WORK INSTRUCTION:
Tally every line in the data that has the word "Birds" and report only the total.

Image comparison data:

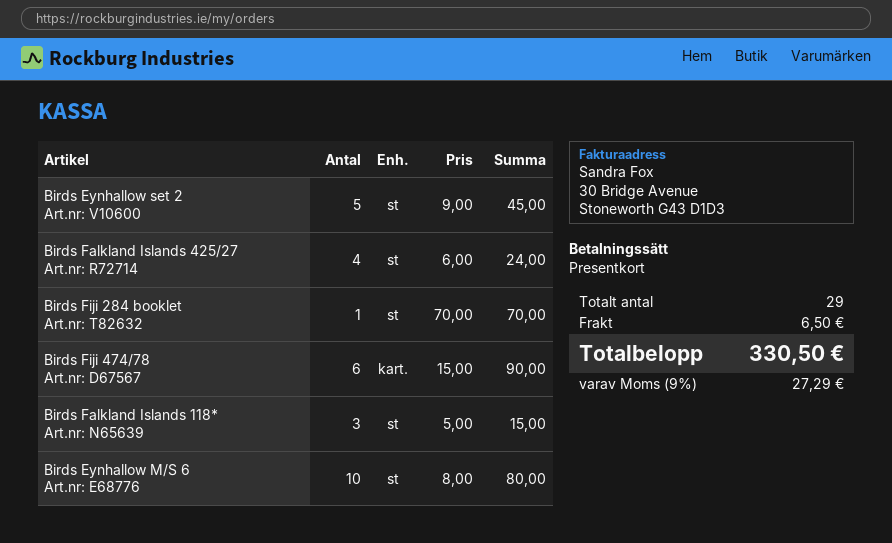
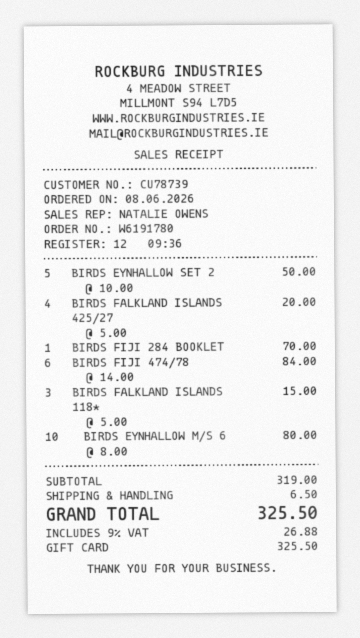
Birds Eynhallow set 2: 5 x 9.00 = 45.00 -> 5 x 10.00 = 50.00
Birds Falkland Islands 425/27: 4 x 6.00 = 24.00 -> 4 x 5.00 = 20.00
Birds Fiji 474/78: 6 x 15.00 = 90.00 -> 6 x 14.00 = 84.00
tax: 9% = 27.29 -> 9% = 26.88
total: 330.50 -> 325.50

WRITTEN RESPONSE:
3